A solidão, aos poucos, constrói morada mim. Adornada de hábitos curiosos. Prazeres miudinhos e graciosos. Olhar o morango de perto, estudar o cadarço do sapato, sorrir para o dia. Os objetos ficam dotados de personalidade. A almofada é minha “fofinha”; a luva mais quente, “a poderosa”; as cobertas são “a galera”. Mas sinto falta mesmo é da minha irmã entrando no quarto com o botão da calça aberto, comendo banana, com um pão mão. De fazer cinco tapiocas. De sentar no sofá e ter o colo do meu pai, do meu irmão sentando em cima da gente e tirando do meu canal, da minha mãe narrando todas atividades do seu dia.

Sinto falta do carnaval que não terei. Das pessoas que mergulharam nesse oceano que nos distancia e me transformaram em passado.
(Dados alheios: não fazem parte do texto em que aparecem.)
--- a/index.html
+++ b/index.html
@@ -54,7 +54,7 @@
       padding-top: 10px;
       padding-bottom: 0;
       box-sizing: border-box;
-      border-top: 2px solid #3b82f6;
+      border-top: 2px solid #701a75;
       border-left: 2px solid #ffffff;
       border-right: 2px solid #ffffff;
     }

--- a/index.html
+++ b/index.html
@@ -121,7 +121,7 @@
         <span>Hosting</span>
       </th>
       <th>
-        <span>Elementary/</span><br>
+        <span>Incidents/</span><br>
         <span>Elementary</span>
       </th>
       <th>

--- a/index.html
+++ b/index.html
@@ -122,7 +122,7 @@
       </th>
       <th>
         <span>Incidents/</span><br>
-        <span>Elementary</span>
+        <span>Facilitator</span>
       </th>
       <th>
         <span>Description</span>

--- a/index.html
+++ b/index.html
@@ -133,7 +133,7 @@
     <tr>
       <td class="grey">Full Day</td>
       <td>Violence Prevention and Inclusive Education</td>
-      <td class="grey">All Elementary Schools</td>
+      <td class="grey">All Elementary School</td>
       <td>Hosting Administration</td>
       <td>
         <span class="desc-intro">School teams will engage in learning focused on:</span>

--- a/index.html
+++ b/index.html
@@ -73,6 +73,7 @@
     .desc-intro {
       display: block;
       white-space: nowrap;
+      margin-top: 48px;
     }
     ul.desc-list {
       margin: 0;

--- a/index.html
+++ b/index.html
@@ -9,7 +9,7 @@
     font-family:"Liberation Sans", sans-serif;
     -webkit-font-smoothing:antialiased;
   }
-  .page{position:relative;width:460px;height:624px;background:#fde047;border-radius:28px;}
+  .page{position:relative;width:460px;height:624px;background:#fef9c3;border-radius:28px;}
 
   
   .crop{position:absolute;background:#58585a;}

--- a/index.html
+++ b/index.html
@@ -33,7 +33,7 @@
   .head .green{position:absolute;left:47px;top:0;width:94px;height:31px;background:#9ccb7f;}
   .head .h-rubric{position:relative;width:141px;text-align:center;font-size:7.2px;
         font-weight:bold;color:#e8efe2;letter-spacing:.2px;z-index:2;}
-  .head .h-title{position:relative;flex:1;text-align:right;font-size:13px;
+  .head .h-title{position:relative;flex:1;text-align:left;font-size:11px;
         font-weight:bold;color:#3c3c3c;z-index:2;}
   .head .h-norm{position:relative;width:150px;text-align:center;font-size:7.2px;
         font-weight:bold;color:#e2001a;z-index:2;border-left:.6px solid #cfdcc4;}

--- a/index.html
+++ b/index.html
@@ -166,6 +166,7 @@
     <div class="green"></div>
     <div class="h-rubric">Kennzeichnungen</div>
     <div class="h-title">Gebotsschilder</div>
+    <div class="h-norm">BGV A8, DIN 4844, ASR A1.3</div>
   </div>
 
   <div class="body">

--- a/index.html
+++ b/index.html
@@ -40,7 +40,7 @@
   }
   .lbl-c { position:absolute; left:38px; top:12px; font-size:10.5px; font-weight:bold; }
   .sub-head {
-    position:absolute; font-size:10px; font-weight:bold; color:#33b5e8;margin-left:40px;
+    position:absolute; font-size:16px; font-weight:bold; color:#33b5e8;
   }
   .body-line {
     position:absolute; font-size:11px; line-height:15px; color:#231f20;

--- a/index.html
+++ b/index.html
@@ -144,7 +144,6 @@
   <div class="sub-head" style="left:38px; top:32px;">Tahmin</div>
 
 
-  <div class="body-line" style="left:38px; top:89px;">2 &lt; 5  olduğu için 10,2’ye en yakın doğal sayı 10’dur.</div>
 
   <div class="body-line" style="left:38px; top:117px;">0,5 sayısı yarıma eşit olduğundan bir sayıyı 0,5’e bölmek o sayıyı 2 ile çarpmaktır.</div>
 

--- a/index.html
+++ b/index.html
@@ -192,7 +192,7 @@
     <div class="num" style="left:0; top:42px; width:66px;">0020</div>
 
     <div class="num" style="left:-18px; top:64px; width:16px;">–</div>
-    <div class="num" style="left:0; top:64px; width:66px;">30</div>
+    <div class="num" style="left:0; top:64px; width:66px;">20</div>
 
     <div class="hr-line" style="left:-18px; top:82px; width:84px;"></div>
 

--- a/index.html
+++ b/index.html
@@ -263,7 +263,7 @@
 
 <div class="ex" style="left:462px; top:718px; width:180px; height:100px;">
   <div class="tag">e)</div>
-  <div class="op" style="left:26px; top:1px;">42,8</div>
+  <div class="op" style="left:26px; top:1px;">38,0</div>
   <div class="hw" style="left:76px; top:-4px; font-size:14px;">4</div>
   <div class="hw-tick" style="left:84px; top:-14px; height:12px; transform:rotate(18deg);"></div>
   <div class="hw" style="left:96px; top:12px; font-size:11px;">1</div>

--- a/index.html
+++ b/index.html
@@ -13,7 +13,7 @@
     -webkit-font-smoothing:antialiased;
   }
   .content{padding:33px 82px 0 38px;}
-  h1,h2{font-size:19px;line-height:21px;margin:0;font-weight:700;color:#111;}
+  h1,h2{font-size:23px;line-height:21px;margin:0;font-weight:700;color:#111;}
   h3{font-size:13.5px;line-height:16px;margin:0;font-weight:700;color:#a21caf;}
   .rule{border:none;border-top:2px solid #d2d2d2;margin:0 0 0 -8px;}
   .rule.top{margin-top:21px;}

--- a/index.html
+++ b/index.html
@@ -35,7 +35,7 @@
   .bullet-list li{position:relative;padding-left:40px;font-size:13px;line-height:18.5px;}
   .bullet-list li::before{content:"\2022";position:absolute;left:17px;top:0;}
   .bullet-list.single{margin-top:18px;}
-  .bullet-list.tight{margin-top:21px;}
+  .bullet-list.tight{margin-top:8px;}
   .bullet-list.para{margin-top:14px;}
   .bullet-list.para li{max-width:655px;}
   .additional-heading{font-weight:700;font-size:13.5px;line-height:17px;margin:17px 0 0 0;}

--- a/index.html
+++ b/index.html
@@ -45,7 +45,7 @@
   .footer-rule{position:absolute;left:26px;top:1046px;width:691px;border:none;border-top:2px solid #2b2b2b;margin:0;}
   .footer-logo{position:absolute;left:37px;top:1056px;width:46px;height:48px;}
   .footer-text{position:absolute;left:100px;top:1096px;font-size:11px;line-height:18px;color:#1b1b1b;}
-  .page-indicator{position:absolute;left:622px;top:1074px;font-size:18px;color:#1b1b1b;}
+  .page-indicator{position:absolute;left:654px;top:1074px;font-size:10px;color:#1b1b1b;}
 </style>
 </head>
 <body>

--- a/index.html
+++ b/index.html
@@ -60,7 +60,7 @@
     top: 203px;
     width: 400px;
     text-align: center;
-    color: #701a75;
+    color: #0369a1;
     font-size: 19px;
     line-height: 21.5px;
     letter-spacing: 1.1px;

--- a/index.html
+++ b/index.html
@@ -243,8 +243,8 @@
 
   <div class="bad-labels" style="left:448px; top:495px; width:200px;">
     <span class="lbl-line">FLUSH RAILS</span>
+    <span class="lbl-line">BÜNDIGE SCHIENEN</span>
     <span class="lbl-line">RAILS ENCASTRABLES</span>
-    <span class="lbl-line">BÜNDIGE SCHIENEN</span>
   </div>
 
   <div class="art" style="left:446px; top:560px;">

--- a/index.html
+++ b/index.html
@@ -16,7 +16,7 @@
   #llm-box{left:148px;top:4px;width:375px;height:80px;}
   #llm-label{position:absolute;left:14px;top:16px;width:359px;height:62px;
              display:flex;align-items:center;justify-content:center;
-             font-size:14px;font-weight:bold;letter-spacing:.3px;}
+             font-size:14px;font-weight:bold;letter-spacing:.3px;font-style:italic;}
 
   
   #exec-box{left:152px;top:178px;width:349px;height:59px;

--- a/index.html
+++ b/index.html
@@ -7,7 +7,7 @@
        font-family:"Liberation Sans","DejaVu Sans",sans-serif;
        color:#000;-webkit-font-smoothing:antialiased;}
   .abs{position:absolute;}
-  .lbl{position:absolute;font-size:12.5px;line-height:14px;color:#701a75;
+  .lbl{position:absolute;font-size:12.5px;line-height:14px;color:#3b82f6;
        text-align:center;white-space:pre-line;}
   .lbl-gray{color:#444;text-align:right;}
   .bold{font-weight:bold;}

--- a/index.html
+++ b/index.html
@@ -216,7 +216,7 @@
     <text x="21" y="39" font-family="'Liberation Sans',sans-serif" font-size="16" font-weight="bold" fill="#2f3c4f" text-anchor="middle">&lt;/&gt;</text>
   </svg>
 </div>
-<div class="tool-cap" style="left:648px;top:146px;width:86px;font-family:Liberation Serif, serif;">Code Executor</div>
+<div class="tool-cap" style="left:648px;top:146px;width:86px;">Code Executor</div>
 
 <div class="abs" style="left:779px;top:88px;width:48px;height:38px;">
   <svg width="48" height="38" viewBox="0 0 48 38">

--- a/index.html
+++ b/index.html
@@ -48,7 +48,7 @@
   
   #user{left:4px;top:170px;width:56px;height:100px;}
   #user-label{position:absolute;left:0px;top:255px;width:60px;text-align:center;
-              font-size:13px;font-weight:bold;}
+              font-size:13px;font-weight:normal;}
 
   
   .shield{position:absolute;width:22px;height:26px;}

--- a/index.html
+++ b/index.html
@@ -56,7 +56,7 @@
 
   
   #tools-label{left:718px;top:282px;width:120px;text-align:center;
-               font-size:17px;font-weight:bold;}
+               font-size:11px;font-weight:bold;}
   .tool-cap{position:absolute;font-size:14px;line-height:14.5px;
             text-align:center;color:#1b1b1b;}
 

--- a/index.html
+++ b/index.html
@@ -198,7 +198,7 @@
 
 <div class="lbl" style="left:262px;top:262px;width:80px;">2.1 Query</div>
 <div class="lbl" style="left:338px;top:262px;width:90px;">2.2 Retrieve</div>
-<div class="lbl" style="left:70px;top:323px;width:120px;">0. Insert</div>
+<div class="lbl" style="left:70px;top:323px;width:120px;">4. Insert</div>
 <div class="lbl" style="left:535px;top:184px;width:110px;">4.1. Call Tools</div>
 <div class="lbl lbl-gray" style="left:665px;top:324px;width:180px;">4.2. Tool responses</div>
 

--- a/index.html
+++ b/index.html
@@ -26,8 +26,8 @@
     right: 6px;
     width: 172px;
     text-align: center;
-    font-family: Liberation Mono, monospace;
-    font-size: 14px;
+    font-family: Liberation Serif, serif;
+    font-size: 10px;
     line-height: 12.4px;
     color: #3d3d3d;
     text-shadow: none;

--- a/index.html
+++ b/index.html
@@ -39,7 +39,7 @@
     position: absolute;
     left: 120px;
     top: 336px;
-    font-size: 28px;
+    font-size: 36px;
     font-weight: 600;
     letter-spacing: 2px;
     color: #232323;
Perdi muita coisa nessa travessia. Sei que nem tudo vou ganhar de volta. A vida, às vezes, nos amputa mesmo. A gente cresce para outros lados.

A sensação é como se alguém colocasse a mão na nossa cara: e não podemos ver direito, nem respirar direito, nem falar direito. Fica tudo confuso e atrapalhado. Um ataque improvável. De tanto me debater, consegui libertar o meu rosto para voltar a viver face-a-face.

A alegria aqui repousa nessas vitórias: ver melhor, respirar tranquila e falar corretamente.

Refaço os caminhos para sabe-los bem no dia em que vierem me visitar, faço roteiros intermináveis para que eles nunca precisem ir embora. Meus olhos se abrem e estou no metrô, na rua deserta, no Sena, no café, no bar, de frente pra salada. Vivo entre três mundos: onde os meus queridos ficaram, no que eu estou e no que eu criei.

A alegria aqui repousa nessas vitórias: sorver, sonhar e lutar. Nunca sozinha. Sempre e só.



Um comentário:

Guilherme disse...

Belo texto! ^^
"O infinitivo do amar é sofrer" e ainda assim amamos!
Força para encarar a solidão, abraços!